• **REQUIRED ACTION**
Give the lines below again exactly, starting with the line that holds "-47,7 +47,7 @@" and going on through the line that holds "position:absolute; left:0; top:0;".

• **RECORDS**
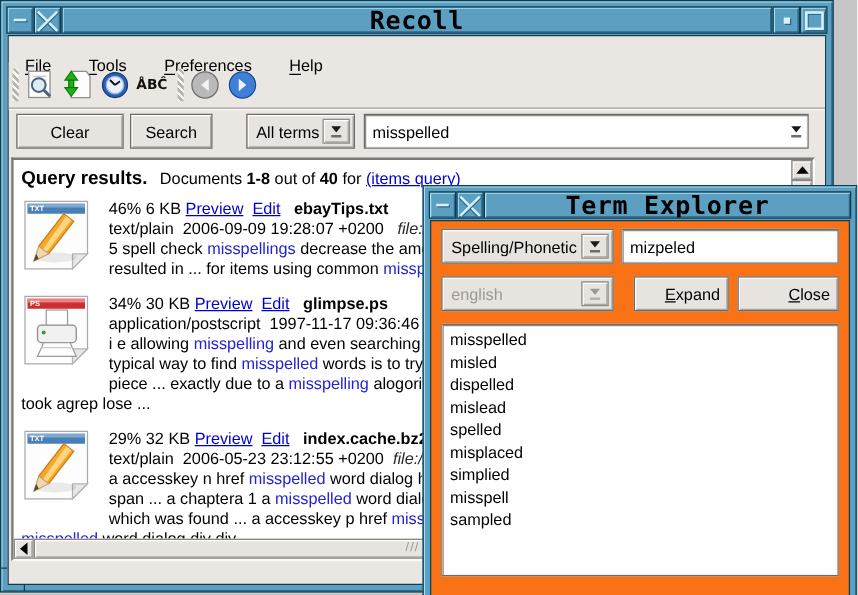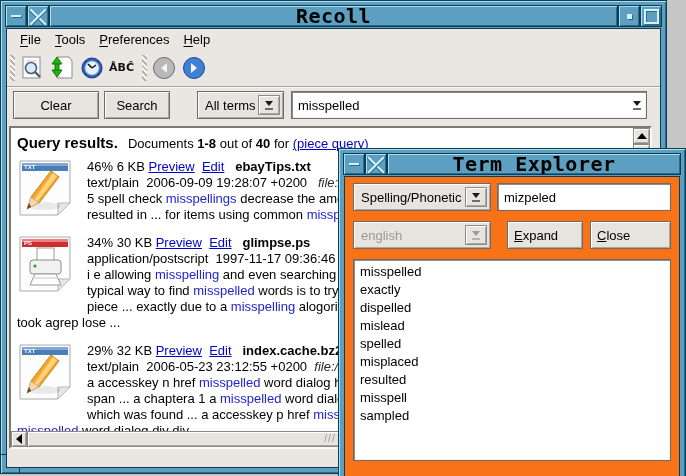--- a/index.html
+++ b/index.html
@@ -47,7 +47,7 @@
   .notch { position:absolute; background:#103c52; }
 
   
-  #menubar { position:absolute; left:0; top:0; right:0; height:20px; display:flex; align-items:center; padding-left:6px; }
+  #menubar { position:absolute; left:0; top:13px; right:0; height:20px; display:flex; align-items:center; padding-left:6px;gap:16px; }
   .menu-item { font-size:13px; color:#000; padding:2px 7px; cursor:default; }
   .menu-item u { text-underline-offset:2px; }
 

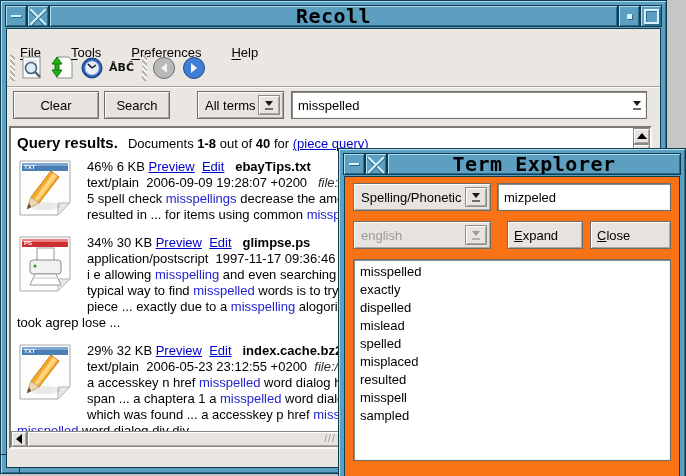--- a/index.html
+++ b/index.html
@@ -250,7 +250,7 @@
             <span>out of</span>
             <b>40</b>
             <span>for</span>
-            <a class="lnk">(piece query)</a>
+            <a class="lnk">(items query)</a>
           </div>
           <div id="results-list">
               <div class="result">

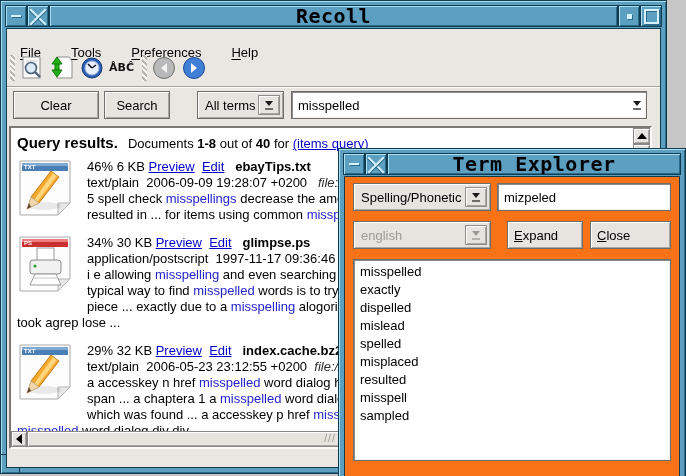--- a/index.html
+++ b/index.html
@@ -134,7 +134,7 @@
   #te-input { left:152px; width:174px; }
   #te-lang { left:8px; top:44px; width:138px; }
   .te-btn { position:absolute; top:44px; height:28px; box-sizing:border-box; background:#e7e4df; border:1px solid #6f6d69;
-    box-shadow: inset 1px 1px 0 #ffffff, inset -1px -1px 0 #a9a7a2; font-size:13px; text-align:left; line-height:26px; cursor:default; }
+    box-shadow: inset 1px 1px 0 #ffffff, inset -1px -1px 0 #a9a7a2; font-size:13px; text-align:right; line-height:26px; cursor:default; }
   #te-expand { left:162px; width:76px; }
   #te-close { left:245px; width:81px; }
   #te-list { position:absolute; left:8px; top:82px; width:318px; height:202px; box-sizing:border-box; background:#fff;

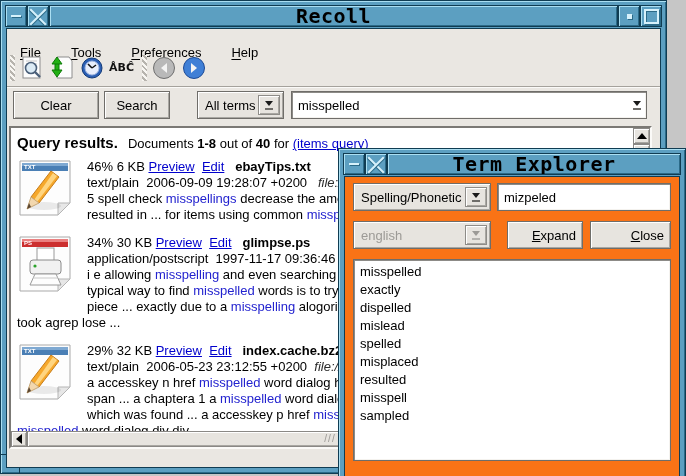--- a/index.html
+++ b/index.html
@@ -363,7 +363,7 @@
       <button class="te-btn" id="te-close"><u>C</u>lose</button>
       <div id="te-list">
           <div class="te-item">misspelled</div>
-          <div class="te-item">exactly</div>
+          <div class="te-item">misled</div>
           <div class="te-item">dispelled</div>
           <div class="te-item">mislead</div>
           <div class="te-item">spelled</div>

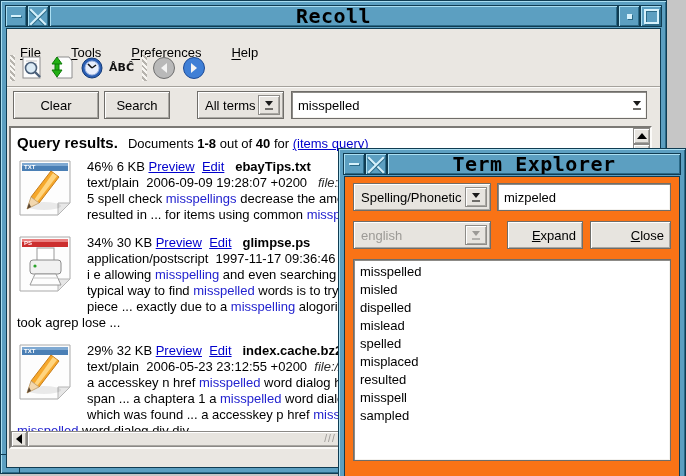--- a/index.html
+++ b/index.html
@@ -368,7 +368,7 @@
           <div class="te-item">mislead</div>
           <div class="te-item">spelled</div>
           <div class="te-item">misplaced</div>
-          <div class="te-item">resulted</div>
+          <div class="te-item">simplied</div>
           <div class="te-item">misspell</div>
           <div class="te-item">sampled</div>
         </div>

...

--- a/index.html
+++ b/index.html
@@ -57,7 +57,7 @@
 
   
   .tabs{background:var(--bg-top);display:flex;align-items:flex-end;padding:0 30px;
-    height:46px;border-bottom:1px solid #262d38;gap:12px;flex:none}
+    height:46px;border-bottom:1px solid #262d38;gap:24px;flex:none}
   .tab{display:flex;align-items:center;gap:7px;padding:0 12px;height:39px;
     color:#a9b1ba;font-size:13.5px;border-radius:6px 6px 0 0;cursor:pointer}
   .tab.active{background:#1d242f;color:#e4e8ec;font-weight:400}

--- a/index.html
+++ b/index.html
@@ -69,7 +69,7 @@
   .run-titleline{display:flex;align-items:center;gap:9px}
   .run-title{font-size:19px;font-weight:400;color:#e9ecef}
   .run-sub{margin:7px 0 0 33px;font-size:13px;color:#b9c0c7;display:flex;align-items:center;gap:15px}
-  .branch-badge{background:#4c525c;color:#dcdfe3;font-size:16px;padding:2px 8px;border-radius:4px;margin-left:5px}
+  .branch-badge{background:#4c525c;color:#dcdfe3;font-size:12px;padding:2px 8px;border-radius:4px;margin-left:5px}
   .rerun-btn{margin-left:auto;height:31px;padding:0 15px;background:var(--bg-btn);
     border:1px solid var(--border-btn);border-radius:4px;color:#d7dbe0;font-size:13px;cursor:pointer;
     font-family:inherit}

...

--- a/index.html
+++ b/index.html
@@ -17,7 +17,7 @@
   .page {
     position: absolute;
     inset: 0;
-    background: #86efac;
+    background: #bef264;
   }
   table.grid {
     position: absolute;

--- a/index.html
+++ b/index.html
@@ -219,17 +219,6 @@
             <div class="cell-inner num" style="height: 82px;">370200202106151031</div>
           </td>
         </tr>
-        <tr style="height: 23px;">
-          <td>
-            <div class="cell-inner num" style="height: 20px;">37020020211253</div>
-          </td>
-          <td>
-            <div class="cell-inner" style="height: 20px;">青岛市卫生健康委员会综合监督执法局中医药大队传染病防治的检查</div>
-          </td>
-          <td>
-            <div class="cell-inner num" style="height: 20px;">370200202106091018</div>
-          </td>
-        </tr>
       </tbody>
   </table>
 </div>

• **RESPONSE TO THE TASK**
@@ -47,7 +47,7 @@
   .notch { position:absolute; background:#103c52; }
 
   
-  #menubar { position:absolute; left:0; top:0; right:0; height:20px; display:flex; align-items:center; padding-left:6px; }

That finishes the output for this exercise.